Bob Seese, the chief data center architect at Advanced Data Centers, a colocation company that is building a 230,000-square-foot data center in Sacramento, Calif., estimated that the consolidation could save California around $21 million in annual maintenance, operations and energy costs. But that doesn't include savings from eliminated lease costs. It also doesn't include staff reductions, which could be huge considering California's admission that it has 130 employees acting as CIOs or equivalent functions within state agencies.
Parsing out potential savings
By exploring other state data center consolidation plans and multiplying accordingly, Paschke said, one can roughly estimate the potential savings. The data center consolidation in Michigan, for example, converged 38 data centers to three and took four years to do so, finishing in 2008. It estimated $19 million in savings. Since California has more than 10 times as many data centers, it may save as much as $200 million with its consolidation.
"By centralizing IT and consolidating data centers, IT staffing needs should be reduced dramatically, which will be a big part of the savings," Paschke said. "Also real estate costs, maintenance costs and power costs will be reduced with a smaller data center footprint.

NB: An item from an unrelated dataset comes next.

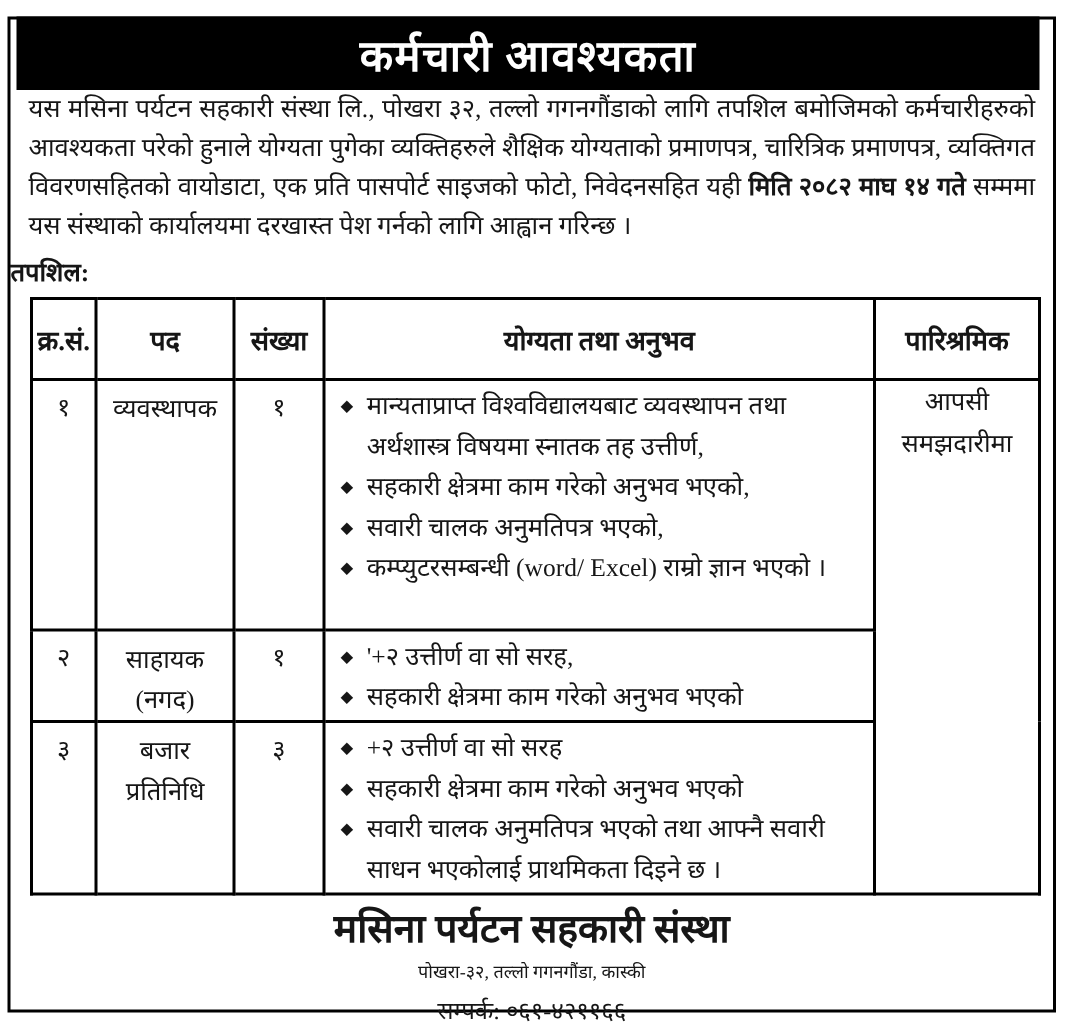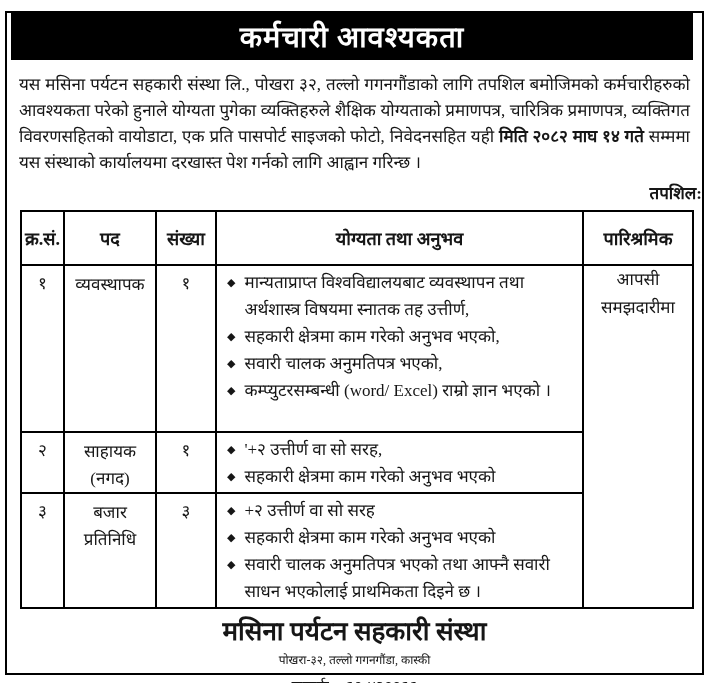"यस मसिना पर्यटन सहकारी संस्था" .intro { margin: 12px 12px 0 12px -> 0 12px 0 12px }
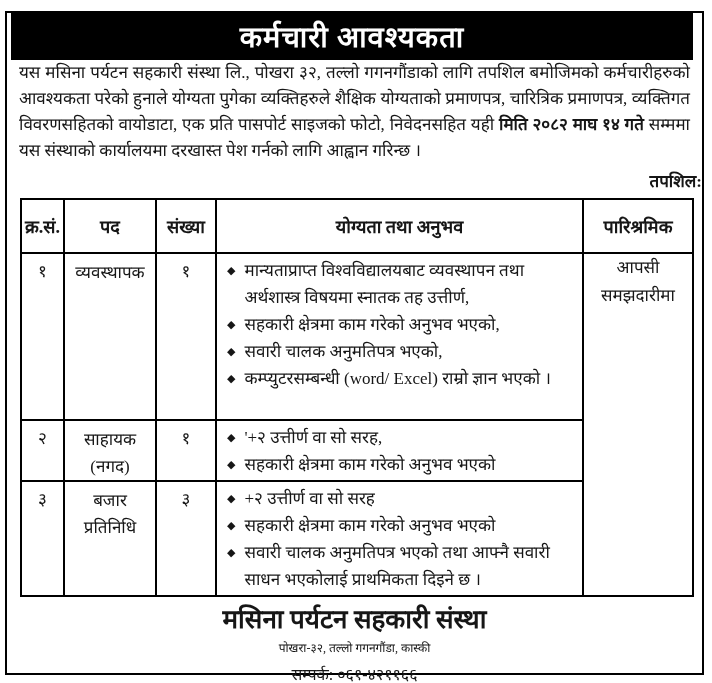"तपशिल:" .details-label { text-align: right -> left }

I suspect a number of the facilities to be consolidated will be lower-end, older facilities or server rooms in office buildings, and not knowing more details about owned vs. leased facilities makes estimating facility cost savings nearly impossible."
There is also risk just in shutting down servers to physically move them, because it is likely some just won't start back up again. Still, the obstacles are not big enough to dissuade states from trying to consolidate, especially in a difficult economy when most governments have tightened their belts.
"The opportunities to save money and to refresh technology and provide better service, I would say most states are looking to do some sort of consolidation to meet those objectives," said Stephen Fletcher, the state of Utah's CIO. That state went from 35 data centers to two and, in a project that took six months to plan and another year to complete, reduced the server count from 1,800 to about 320.
Fletcher thinks the California consolidation is doable, but he foresees potential problems.
"My issue with it is when they put the legislation in place to do the consolidation, they only looked at the hardware consolidation," he said. "The issue will now become that you have a lot of server admins that don't have a lot to do. They'll be sitting in agencies, and the servers will be sitting in the data center. All these IT personnel won't have anything to do now."
California may have a tougher row to hoe than do other states because it is so large geographically that moving employees around isn't easy.
West Virginia's game plan was to consolidate by attrition. As servers reach end of life, instead of replacing them in their data center or server room, the new machines go into the target data center, where everything is ultimately consolidated.
Kyle Schafer, West Virginia's CTO, said that over the next five years the goal is to consolidate 30 data centers and about 100 IT and server closets into two data centers: a primary and a backup.
"We're doing this because of the state's financial situation," Schafer said. "We didn't have the money to go out and buy equipment and replicate equipment. We're killing our data centers through normal attrition."
Putting that consolidation plan together took about a year; and now Schafer's staff has replaced about 20% of servers each year.
The magnitude of California's project is huge, he said. "They're probably going to have 30 times as much hardware as we have here, at least. The physical geography is much larger. Their politics will probably be much stronger than ours was. The most difficult challenge we've run into with the consolidation effort has nothing to do with the technology. It's strictly a desire of public employees and their agencies to remain autonomous," Schafer said.